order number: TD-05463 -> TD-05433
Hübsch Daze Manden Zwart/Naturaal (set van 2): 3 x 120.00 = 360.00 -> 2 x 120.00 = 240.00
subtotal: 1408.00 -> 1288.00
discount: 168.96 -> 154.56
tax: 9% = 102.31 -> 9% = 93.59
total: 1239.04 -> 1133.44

★ ★ ★ ★

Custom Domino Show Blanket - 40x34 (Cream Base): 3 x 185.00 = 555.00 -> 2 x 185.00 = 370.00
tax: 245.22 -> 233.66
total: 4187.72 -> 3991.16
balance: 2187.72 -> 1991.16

★ ★ ★ ★

Brief >> Look through the entries above and quote exactly the lines from the line with "order number: TD-05463 -> TD-05433" to the line with "total: 1239.04 -> 1133.44", counting both of those lines.

Final answer >>
order number: TD-05463 -> TD-05433
Hübsch Daze Manden Zwart/Naturaal (set van 2): 3 x 120.00 = 360.00 -> 2 x 120.00 = 240.00
subtotal: 1408.00 -> 1288.00
discount: 168.96 -> 154.56
tax: 9% = 102.31 -> 9% = 93.59
total: 1239.04 -> 1133.44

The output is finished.